Notre Dame High School held a prayer service for Damian Meins on Dec. 3. The school football team wore a large ‘D’ on the back of their helmets in his honor during their CIF Championship Game victory on Dec. 5. Next door, at St. Catherine School, a Rosary was held on Dec. 3 for Meins, who had been part of the school faculty just a year earlier. Flowers and tributes were placed at the foot of a mural painted by Meins on the exterior of a classroom building there.
At his Funeral Mass on Dec. 11 held at St. Catherine, Trenna, Tawnya and eldest daughter Tina and eulogized Meins, saying that he was a modest and private man who would have been overwhelmed by all the public attention his death had drawn but “our hearts are warmed to see how respected and loved he was,” Trenna said. (See message from the Meins family on page A4)
Harry Bowman was also connected to Catholic schools in the Diocese. He taught eighth grade at Sacred Heart Academy in Redlands during the 2011-2012 year. On Dec. 11, students at the school participated in a “Jeans for Jesus” fundraiser that generated $1,000 for Bowman’s two daughters. Some students also wore bow ties as a tribute to Bowman’s trademark attire when he taught there.
Catholic education wasn’t Bowman’s only connection to the Diocese. He taught confirmation at St. Peter and St. Paul Parish in Alta Loma and was a key volunteer for the Diocesan Ministry With Youth Office when they put on Virtual World Youth Day events in 2011 and 2013.
“He just appeared out of nowhere,” recalls Anna Hamilton, then a consultant with the Youth Office. “With his great gifts in formation I could plug him in anywhere. He was like my angel.”
For the family and friends of both Bennetta Betbadal and Tin Nguyen, their death in a violent attack held a tragic irony. Both had fled their respective native countries, Iran and Vietnam, decades earlier to escape religious persecution and the threat of violence.
“It is the ultimate irony that her life would be stolen from her that day by what appears to be the same type of extremism that she fled so many years ago,” Betbadal’s family said in a statement following her death.
Betbadal lived in Rialto and belonged to the Assyrian Chaldean Catholic Church, a rite of the Catholic Church that is in full communion with the Holy See. She and her family worshipped at St. Paul Assyrian Chaldean Catholic Church in North Hollywood, but a memorial service was held for her at Sacred Heart Church in Rancho Cucamonga on Dec. 14 to accommodate the hundreds who wanted to mourn her death.
At the Dec. 14 memorial Betbadal’s cousin, Domarina Awdow, eulogized her as selfless and “always ready to bring joy to those around her.”
“I’ll never forget her generosity and hospitality,” said Awdow, whose children loved to visit Betbadal. “She was the cool aunt who let you roam around the house with little restriction.”
At the conclusion of the memorial, Betbadal’s teenage daughter, Jolene, sang an emotional rendition of “Silver Bells,” her mother’s favorite Christmas song.
While she worked in San Bernardino, Nguyen was a member of St.
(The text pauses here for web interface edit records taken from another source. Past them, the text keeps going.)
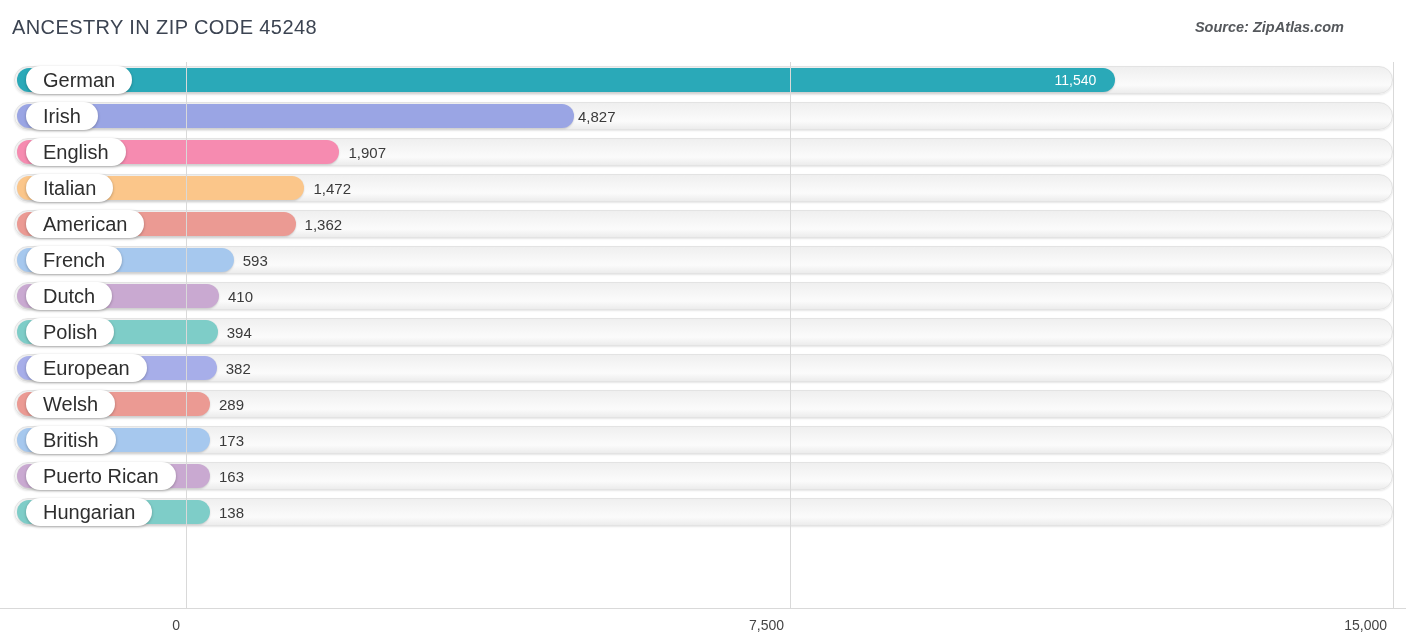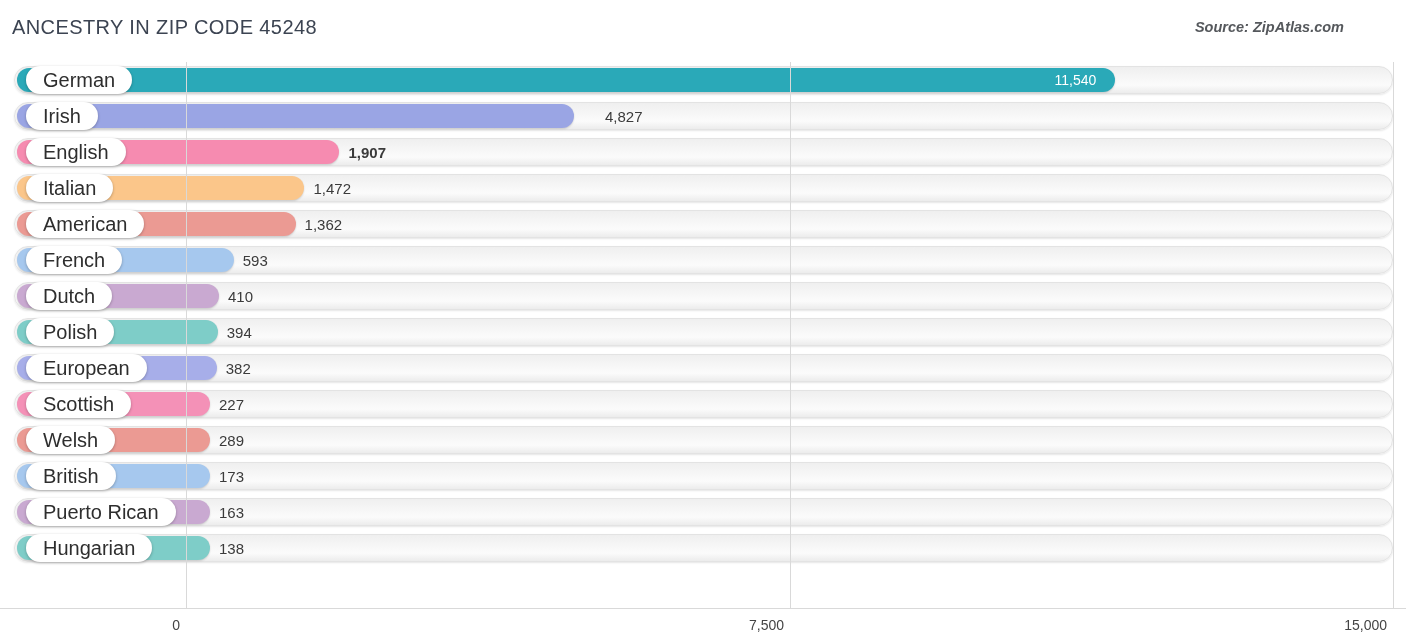--- a/index.html
+++ b/index.html
@@ -177,7 +177,7 @@
           <div class="pill">
             <span class="pill-label">Irish</span>
           </div>
-          <div class="value-out" style="left: 605px; text-align: center;">4,827</div>
+          <div class="value-out" style="left: 578px; text-align: center;">4,827</div>
         </div>
         <div class="row">
           <div class="track"></div>

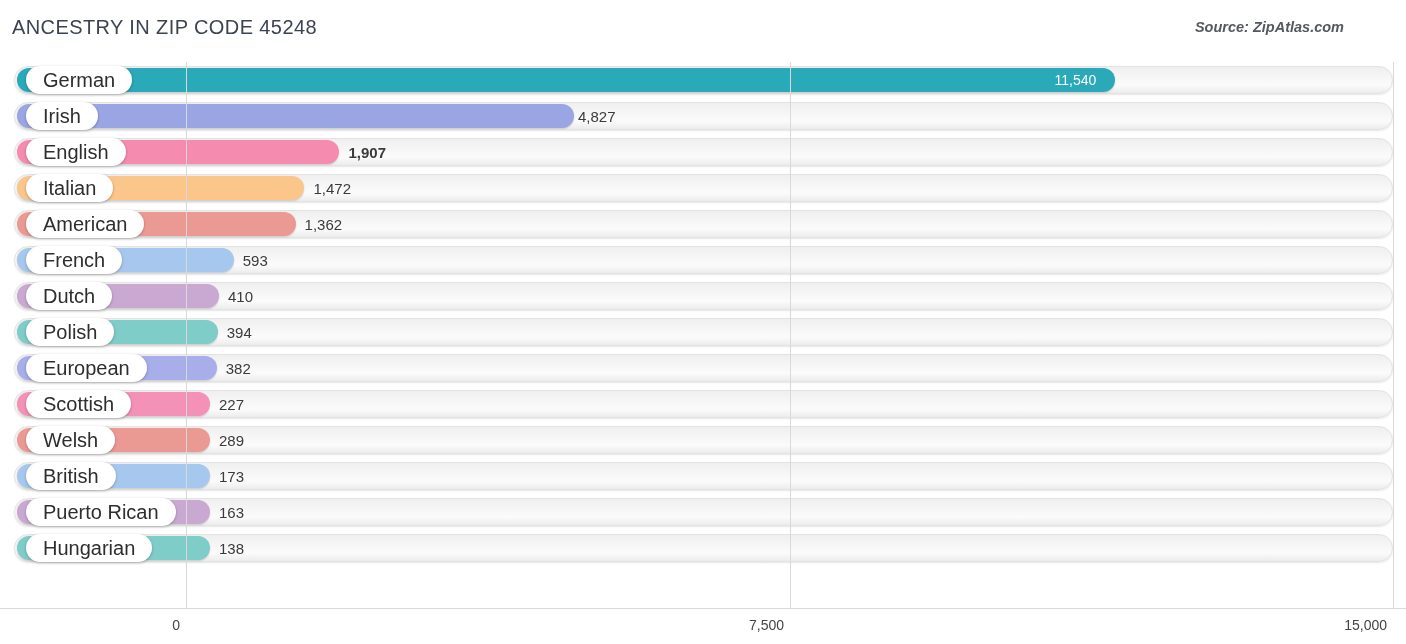--- a/index.html
+++ b/index.html
@@ -185,7 +185,7 @@
           <div class="pill">
             <span class="pill-label">English</span>
           </div>
-          <div class="value-out" style="left: 348.45px; font-weight: bold;">1,907</div>
+          <div class="value-out" style="left: 348.45px;">1,907</div>
         </div>
         <div class="row">
           <div class="track"></div>

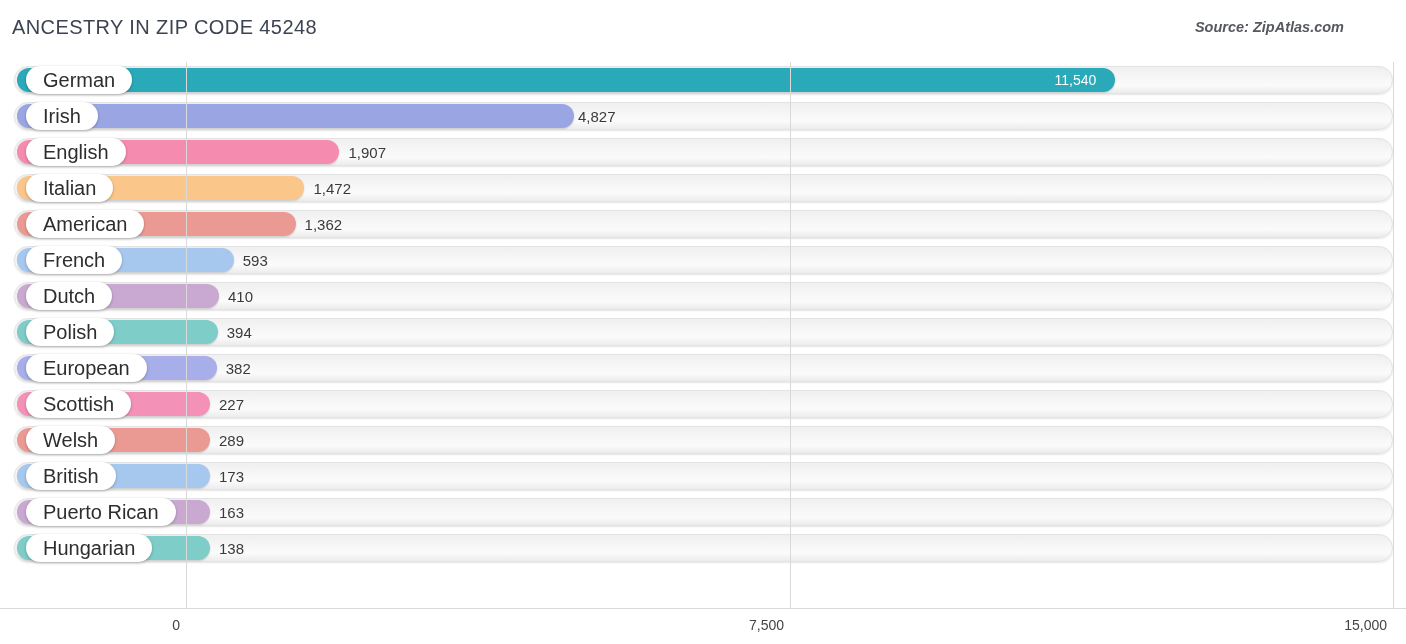--- a/index.html
+++ b/index.html
@@ -237,14 +237,6 @@
         </div>
         <div class="row">
           <div class="track"></div>
-          <div class="bar" style="width: 193px; background: rgb(244, 145, 183);"></div>
-          <div class="pill">
-            <span class="pill-label">Scottish</span>
-          </div>
-          <div class="value-out" style="left: 219px;">227</div>
-        </div>
-        <div class="row">
-          <div class="track"></div>
           <div class="bar" style="width: 193px; background: rgb(235, 154, 147);"></div>
           <div class="pill">
             <span class="pill-label">Welsh</span>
Barbara Parish in Santa Ana, where she resided. Sister Jennifer Nguyen (no relation) said the Vietnamese community in the Diocese and in Orange County where Tin Nguyen lived and worshipped greeted her murder with “shock and surprise.”
As with Betbadal, Nguyen came to the United States at the age of eight to escape violence. For herself and others who also emigrated from Vietnam, Tin Nguyen’s death has been a painful reminder of the violence they experienced in their home country, Sr. Nguyen said.
“For us it brings back a lot of bad memories,” said Sr. Nguyen, Director of the Office of Asian Pacific Ministry for the Diocese. “For her to escape Vietnam and the violence there when she was eight years old and then to die here in that way, it is a shock.”